For her part, Deegan credits her opponent for helping motivate her decision to run. “One of the things that really helped me make up my mind is that I heard Rep. Rutherford on [Ross’] show,” she said. “And he said, ‘I’m not gonna have any town hall meetings, because I don’t want to be part of the dysfunctional process.’ He doesn’t want to give people their 15 minutes of fame. But to me, that’s part of your job as a representative, to take those uncomfortable meetings, to take those darts that are going to be thrown at you, to listen to people who disagree with you. That’s how we learn; that’s how we move the country forward.”
Deegan is a kind person, but politics is not a nice business, and she is gearing up to fight a whole different type of battle than anything she’s fought to date. She’s ready for the heat, ready for the drama. “That’s part of it, but that can’t stop good people from running for office,” she said. “It has stopped good people from wanting to run but, look, cancer hasn’t killed me, so I guess this won’t kill me, one way or the other. As long as my husband loves me, and my kids love me, I’m good to go.”

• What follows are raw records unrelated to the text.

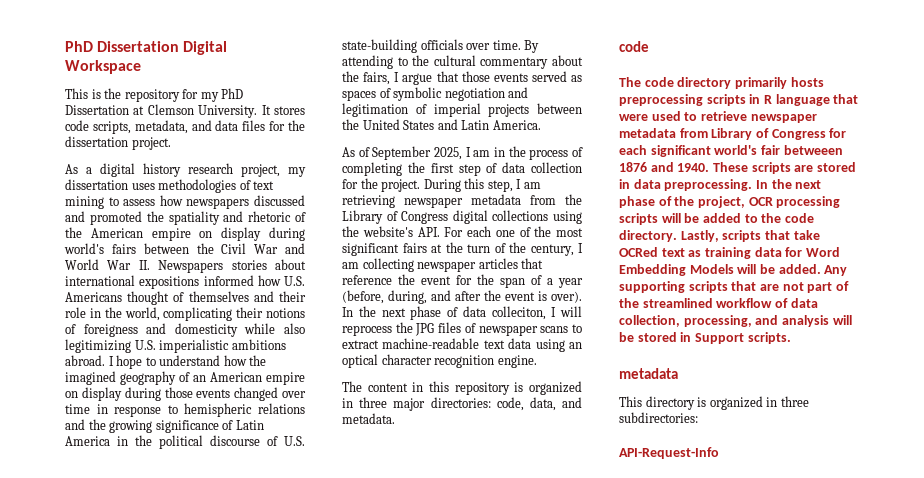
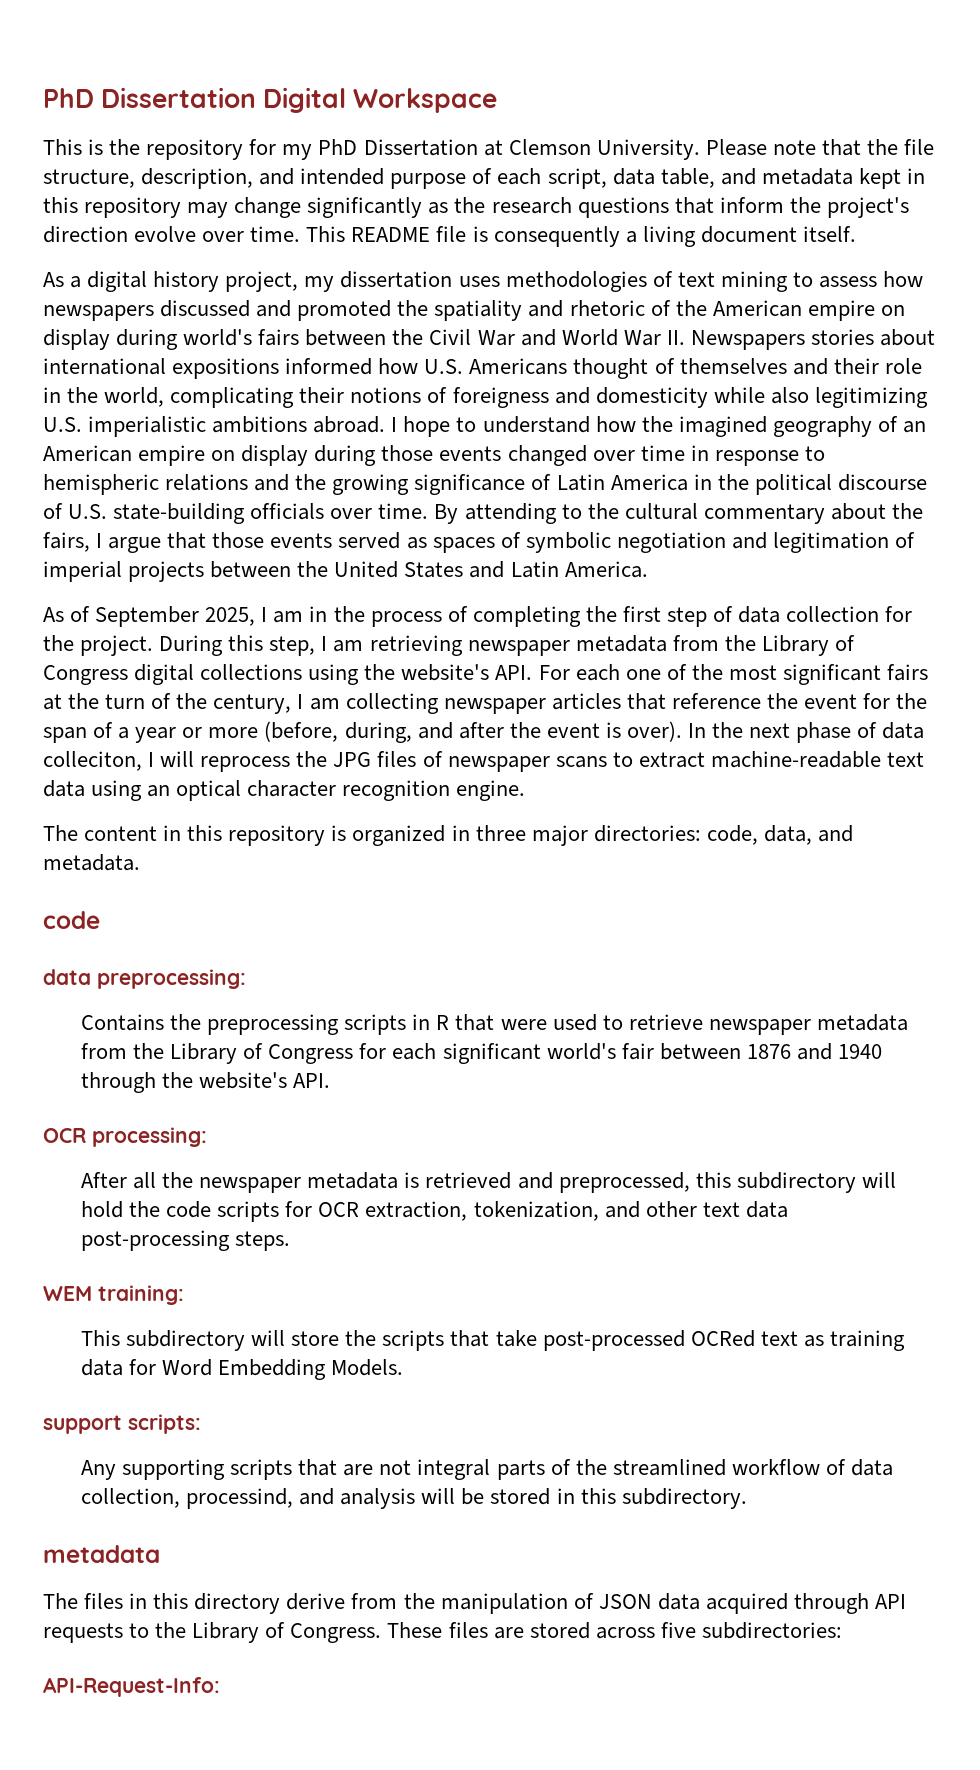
- It stores code scripts, metadata, and data files for the dissertation project.
+ Please note that the file structure, description, and intended purpose of each script, data table, and metadata kept in this repository may change significantly as the research questions that inform the project's direction evolve over time. This README file is consequently a living document itself.
- As a digital history research project, my dissertation uses methodologies of text mining to assess how newspapers discussed and promoted the spatiality and rhetoric of the American empire on display during world's fairs between the Civil War and World War II. Newspapers stories about international expositions informed how U.S. Americans thought of themselves and their role in the world, complicating their notions of foreigness and domesticity while also legitimizing U.S. imperialistic ambitions abroad.
+ As a digital history project, my dissertation uses methodologies of text mining to assess how newspapers discussed and promoted the spatiality and rhetoric of the American empire on display during world's fairs between the Civil War and World War II. Newspapers stories about international expositions informed how U.S. Americans thought of themselves and their role in the world, complicating their notions of foreigness and domesticity while also legitimizing U.S. imperialistic ambitions abroad.
- During this step, I am retrieving newspaper metadata from the Library of Congress digital collections using the website's API. For each one of the most significant fairs at the turn of the century, I am collecting newspaper articles that reference the event for the span of a year (before, during, and after the event is over).
+ During this step, I am retrieving newspaper metadata from the Library of Congress digital collections using the website's API. For each one of the most significant fairs at the turn of the century, I am collecting newspaper articles that reference the event for the span of a year or more (before, during, and after the event is over).
- The code directory primarily hosts preprocessing scripts in R language that were used to retrieve newspaper metadata from Library of Congress for each significant world's fair betweeen 1876 and 1940. These scripts are stored in data preprocessing. In the next phase of the project, OCR processing scripts will be added to the code directory. Lastly, scripts that take OCRed text as training data for Word Embedding Models will be added. Any supporting scripts that are not part of the streamlined workflow of data collection, processing, and analysis will be stored in Support scripts.
+ data preprocessing:
+ Contains the preprocessing scripts in R that were used to retrieve newspaper metadata from the Library of Congress for each significant world's fair between 1876 and 1940 through the website's API.
+ OCR processing:
+ After all the newspaper metadata is retrieved and preprocessed, this subdirectory will hold the code scripts for OCR extraction, tokenization, and other text data post-processing steps.
+ WEM training:
+ This subdirectory will store the scripts that take post-processed OCRed text as training data for Word Embedding Models.
+ support scripts:
+ Any supporting scripts that are not integral parts of the streamlined workflow of data collection, processind, and analysis will be stored in this subdirectory.
- This directory is organized in three subdirectories:
+ The files in this directory derive from the manipulation of JSON data acquired through API requests to the Library of Congress. These files are stored across five subdirectories:
- API-Request-Info
+ API-Request-Info:

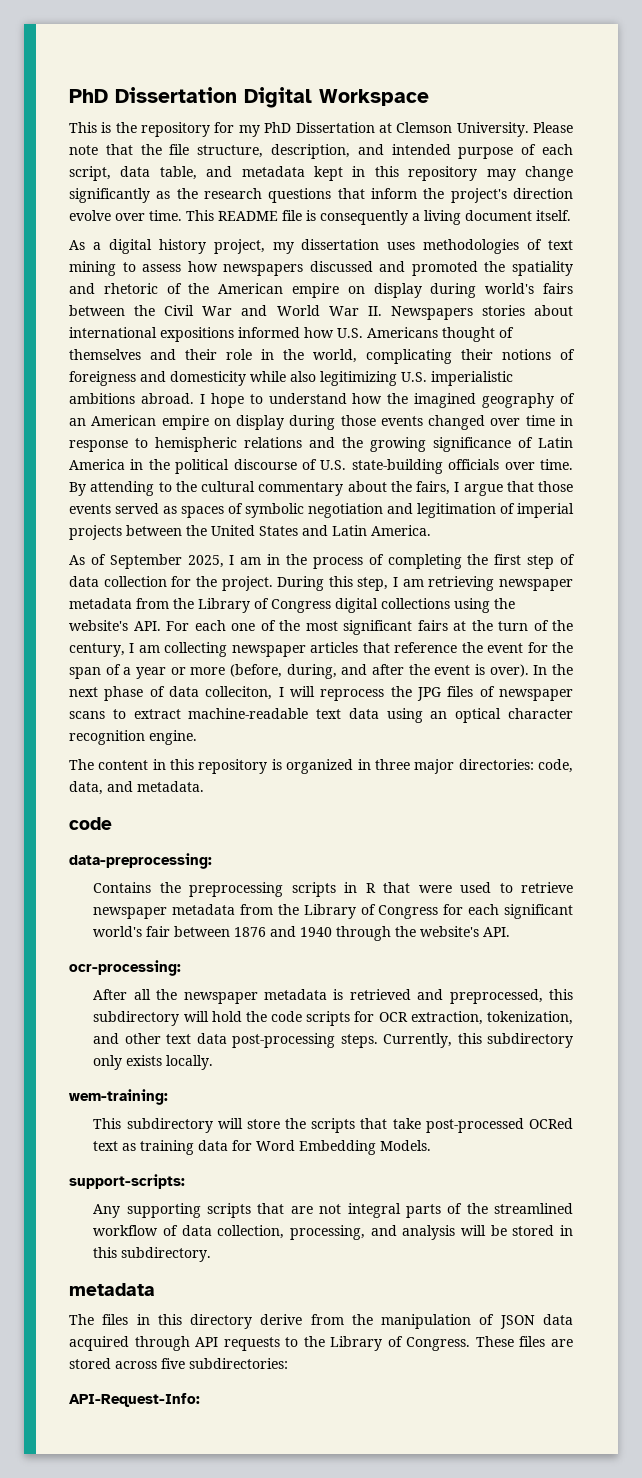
- data preprocessing:
+ data-preprocessing:
- OCR processing:
+ ocr-processing:
- After all the newspaper metadata is retrieved and preprocessed, this subdirectory will hold the code scripts for OCR extraction, tokenization, and other text data post-processing steps.
- WEM training:
+ After all the newspaper metadata is retrieved and preprocessed, this subdirectory will hold the code scripts for OCR extraction, tokenization, and other text data post-processing steps. Currently, this subdirectory only exists locally.
+ wem-training:
- support scripts:
+ support-scripts:
- Any supporting scripts that are not integral parts of the streamlined workflow of data collection, processind, and analysis will be stored in this subdirectory.
+ Any supporting scripts that are not integral parts of the streamlined workflow of data collection, processing, and analysis will be stored in this subdirectory.

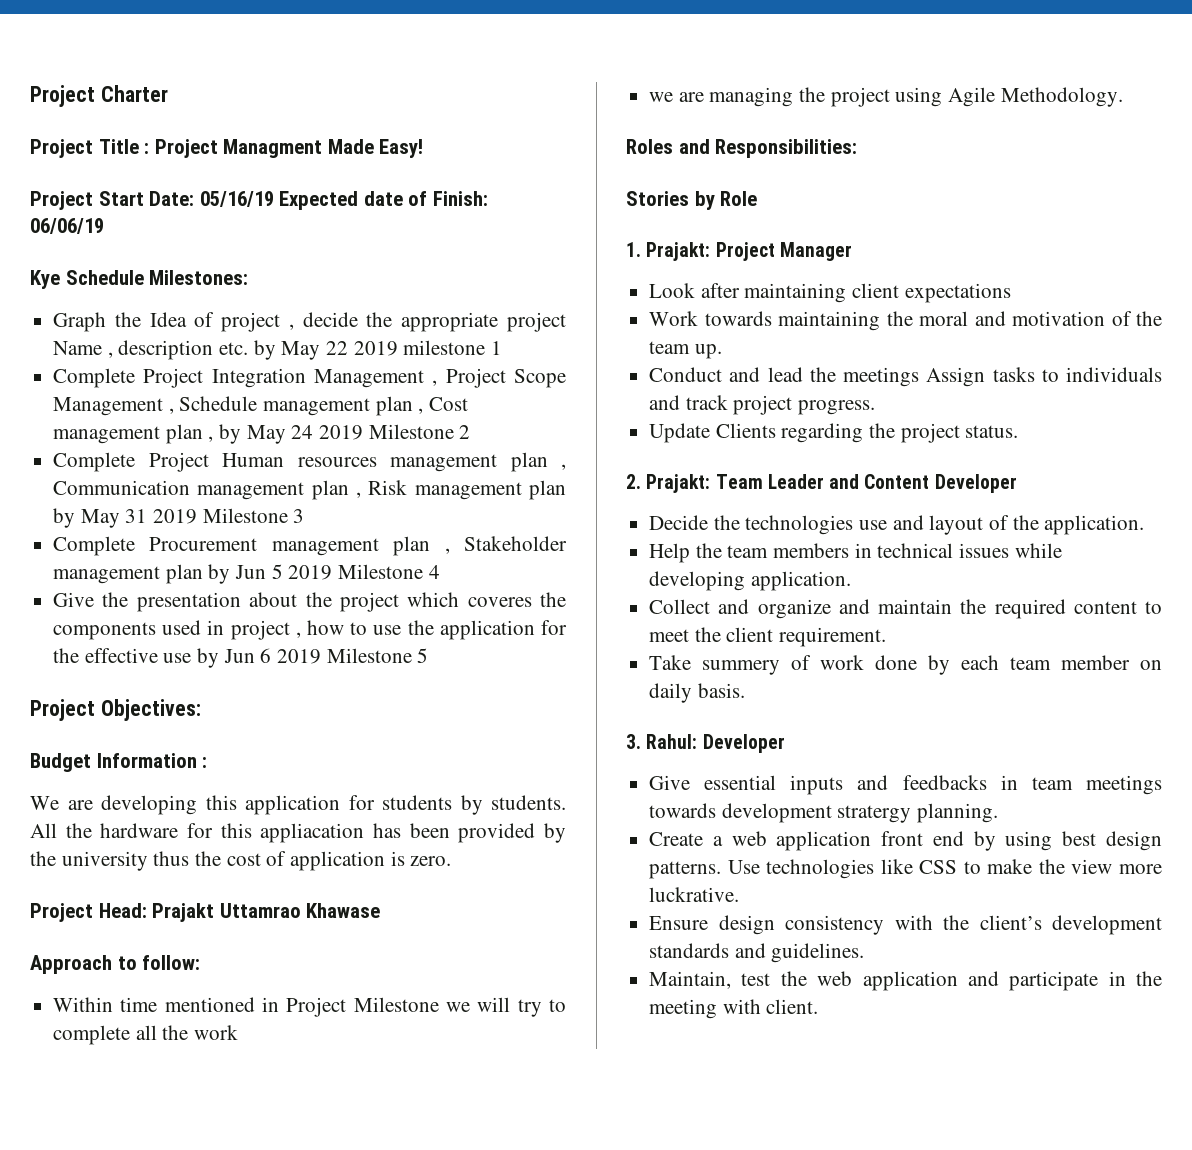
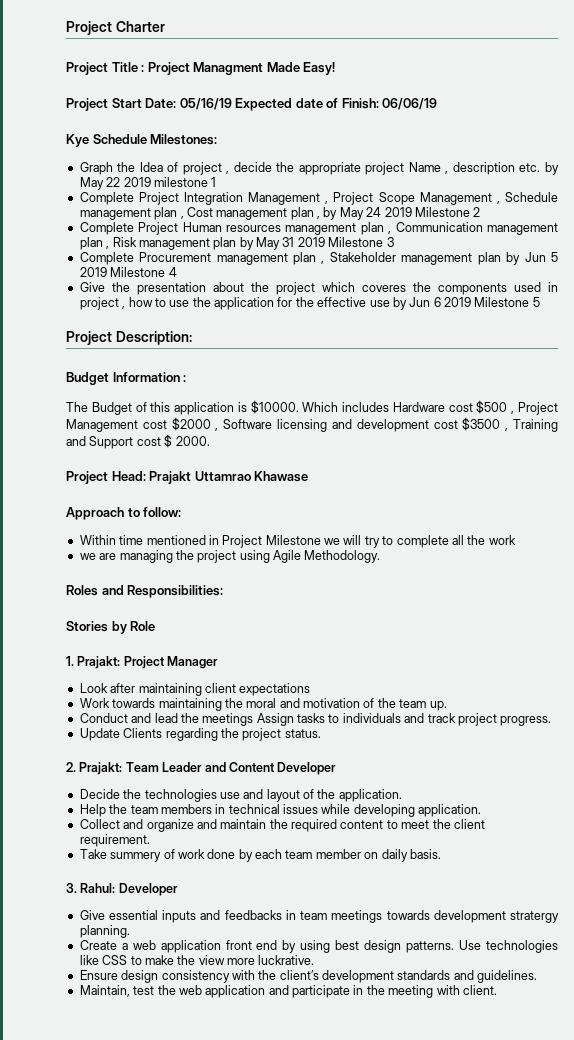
- Project Objectives:
+ Project Description:
- We are developing this application for students by students. All the hardware for this appliacation has been provided by the university thus the cost of application is zero.
+ The Budget of this application is $10000. Which includes Hardware cost $500 , Project Management cost $2000 , Software licensing and development cost $3500 , Training and Support cost $ 2000.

Taking the makeshift stage in an off-white tailored dress, Deegan hovers just above five feet, even with her ever-present heels. She had a box positioned near the podium, so she could be better seen, but she didn’t need it. Some politicians are lucky to get a standing ovation, but in this case, folks just stood up the whole time. She seemed to almost levitate above the fray as she told her story, energized by an electric crowd response that lit up the sky on that cloudy Thursday morning. History was being made, and so, perhaps, was the future, but that remains to be seen.